Rich shrugs off the naysayers and routinely savages groups such as Mothers Against Drunk Driving, whom he sees as neo-prohibitionist killjoys secretly bent on banning alcohol.

"We don't advocate drinking and driving; that's a dumb thing to do," he said. "But they have gone too far."

MADD National President Wendy Hamilton says her group is anti-drunken driving, not anti-alcohol. She calls Modern Drunkard "just plain stupid."

Reared in Las Vegas, Rich says he started drinking while in the Army. After being discharged, he headed to Europe — seeking a romantic life of writing and drinking. He spent four years in pub-friendly London. "If you want to learn about a new culture," he advised, "don't go to museums, go to the bars."

Rich returned to the United States and wrote "Jake Strait Bogeyman." He lived out of his Pinto in Los Angeles, trying to sell the futuristic action novel.

The book spawned a four-part series and eventually earned him $150,000. He ended up in Denver eight years ago.

"I immediately recognized it as a great drinking town," he said.

In fact, Men's Health magazine this year listed the city as the most "intoxicated" in the country — based on numbers of alcohol-related accidents and deaths due to alcoholism. Denver Mayor John Hickenlooper owns seven bars, and Republican Pete Coors, whose beer factory sprawls in a suburb, made an unsuccessful run for the Senate in November.

Rich wanted to start a magazine, and he wanted it to be about the subject he knew best.

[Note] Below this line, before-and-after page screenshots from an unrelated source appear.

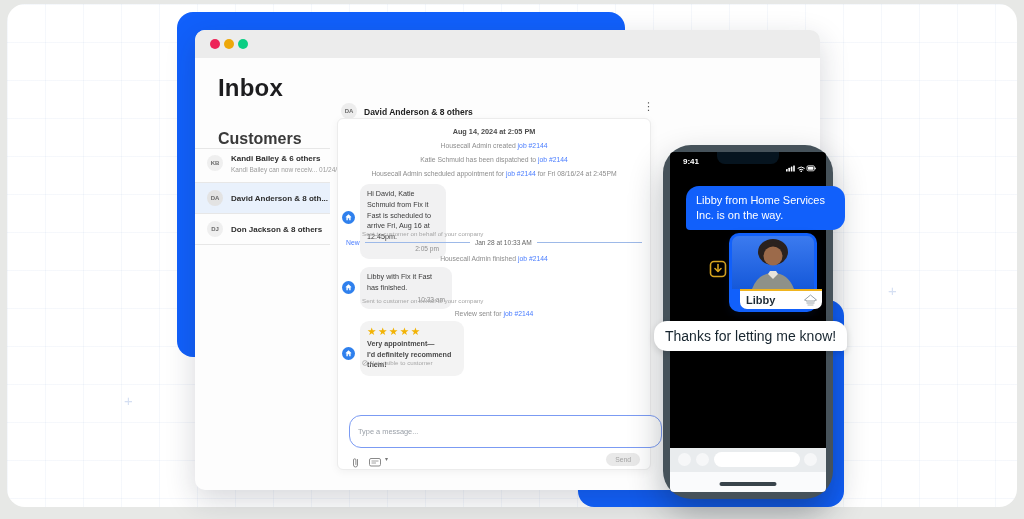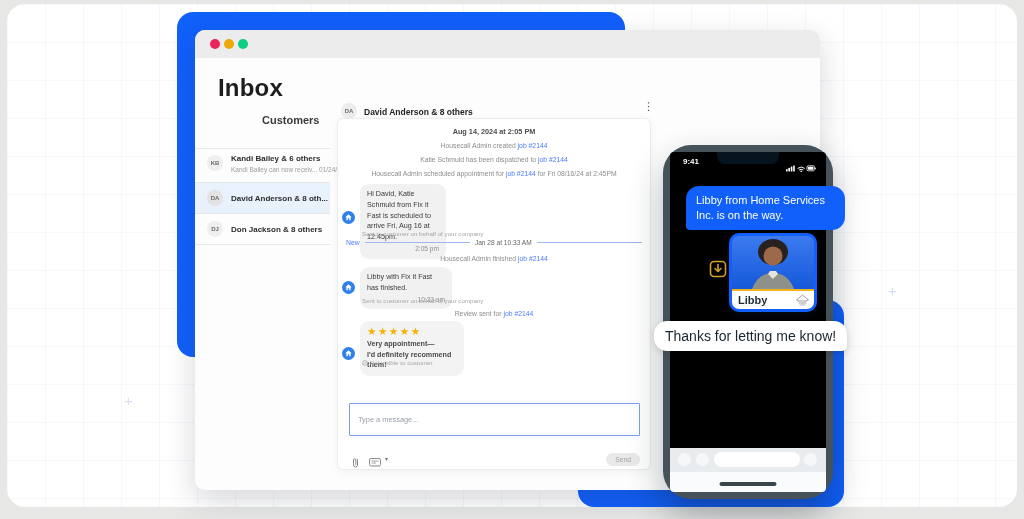"Customers" .sb-header { font-size: 11px -> 16px; margin-left: 44px -> none; top: 84px -> 100px }
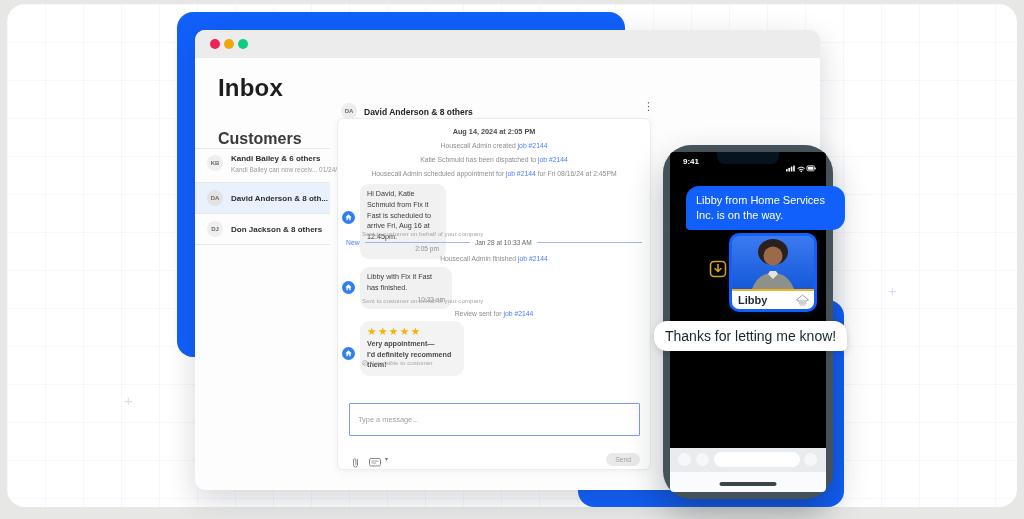"Libby" .ph-card-band { margin-left: none -> 8px }
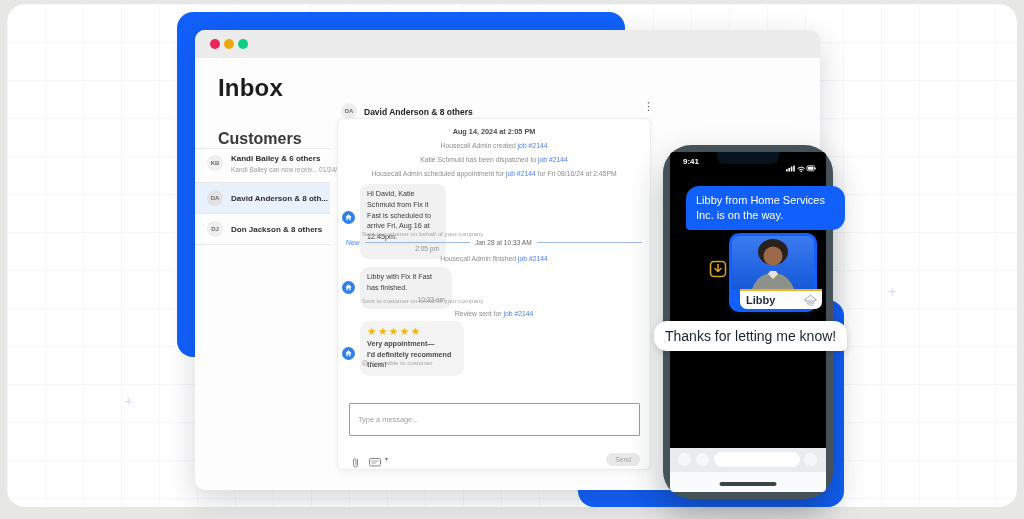"Type a message..." .composer { border-radius: 1px -> 12px; top: 284px -> 296px; width: 291px -> 313px }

"The magazine was going to be about drinking and only about drinking — and not just drinking, but heavy drinking," he said. "I was going to distill every bit of alcoholic knowledge in the world and put it in one magazine."

He published his first edition in 1996 for about $500, inserting fake ads from beer companies to make it look professional. He paid alcoholics living on the streets $20 for boozing advice.

With the magazine now making money thanks to copious bar and club ads, he has hired five staffers and 20 part-time contributors. Rich also is writing "The Modern Drunkard Manifesto," due to be released in November. A Modern Drunkard convention is planned for Denver in May.

Rich freely admits he's an alcoholic and frequently blacks out. Regular exercise and vitamins, he said, keep him fit.

"I drink about eight drinks a day and maybe 30 on a heavy day," he said cheerfully. "But as long as I remain healthy and happy, I have no intention of slowing down. I mean, when you have something good going you stick with it, right?"